TASK INSTRUCTIONS → Your transcription must include every record word for word and no pictures.

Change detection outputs
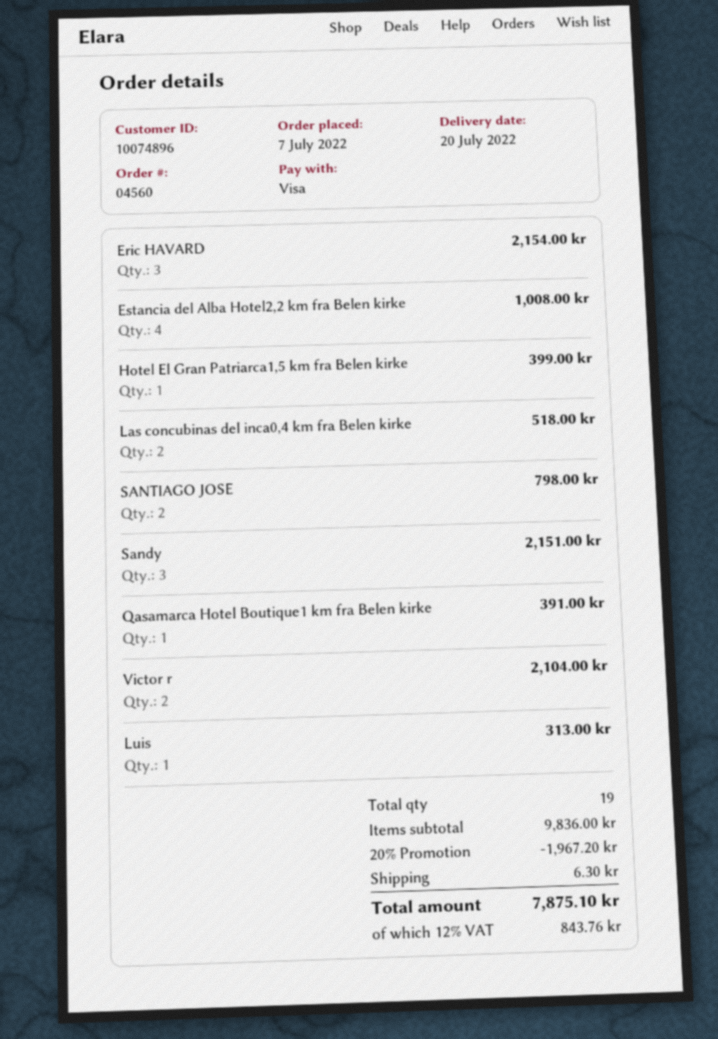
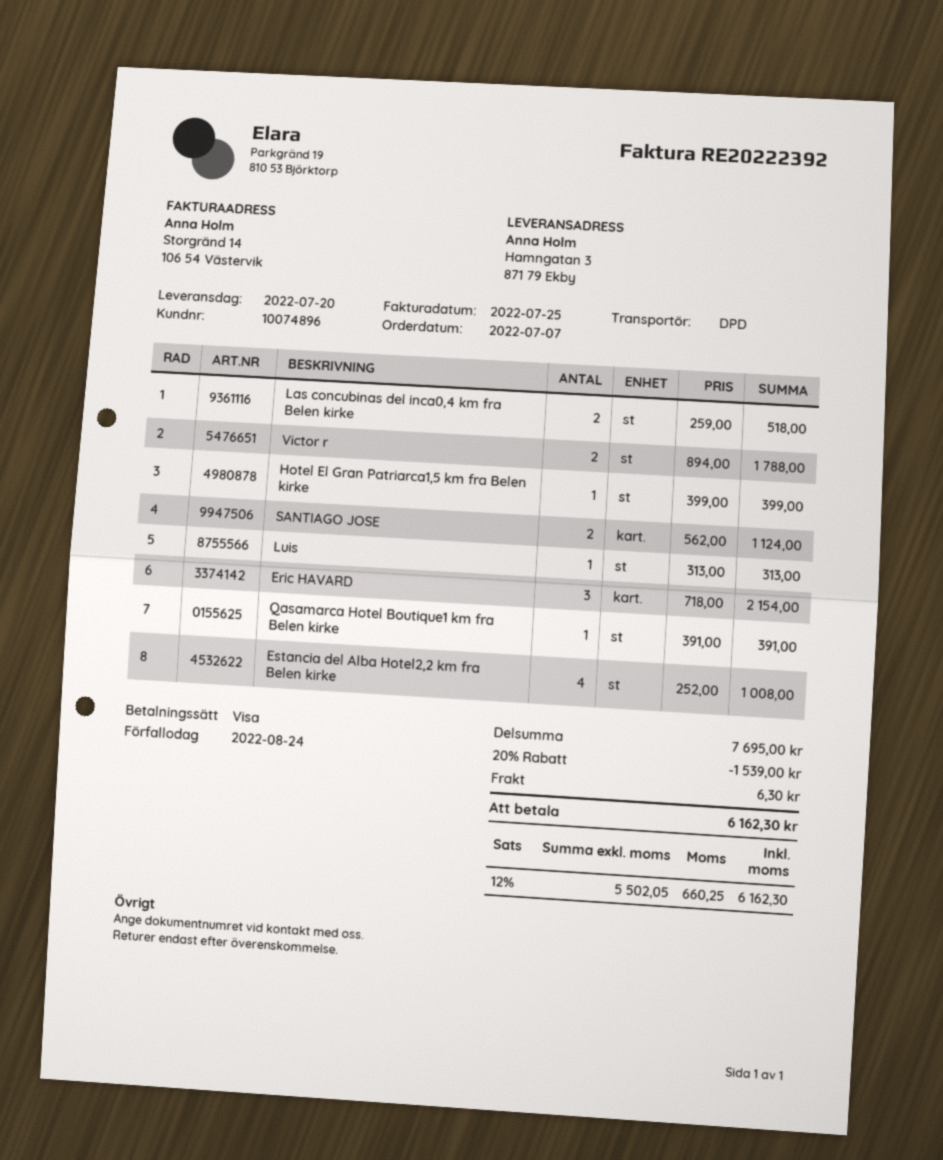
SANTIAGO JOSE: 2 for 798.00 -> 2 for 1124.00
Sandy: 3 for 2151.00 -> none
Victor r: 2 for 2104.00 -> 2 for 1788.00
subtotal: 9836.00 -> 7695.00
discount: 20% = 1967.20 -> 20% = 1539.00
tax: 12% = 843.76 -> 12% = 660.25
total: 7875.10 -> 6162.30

TASK OUTPUT →
SANTIAGO JOSE: 2 for 798.00 -> 2 for 1124.00
Sandy: 3 for 2151.00 -> none
Victor r: 2 for 2104.00 -> 2 for 1788.00
subtotal: 9836.00 -> 7695.00
discount: 20% = 1967.20 -> 20% = 1539.00
tax: 12% = 843.76 -> 12% = 660.25
total: 7875.10 -> 6162.30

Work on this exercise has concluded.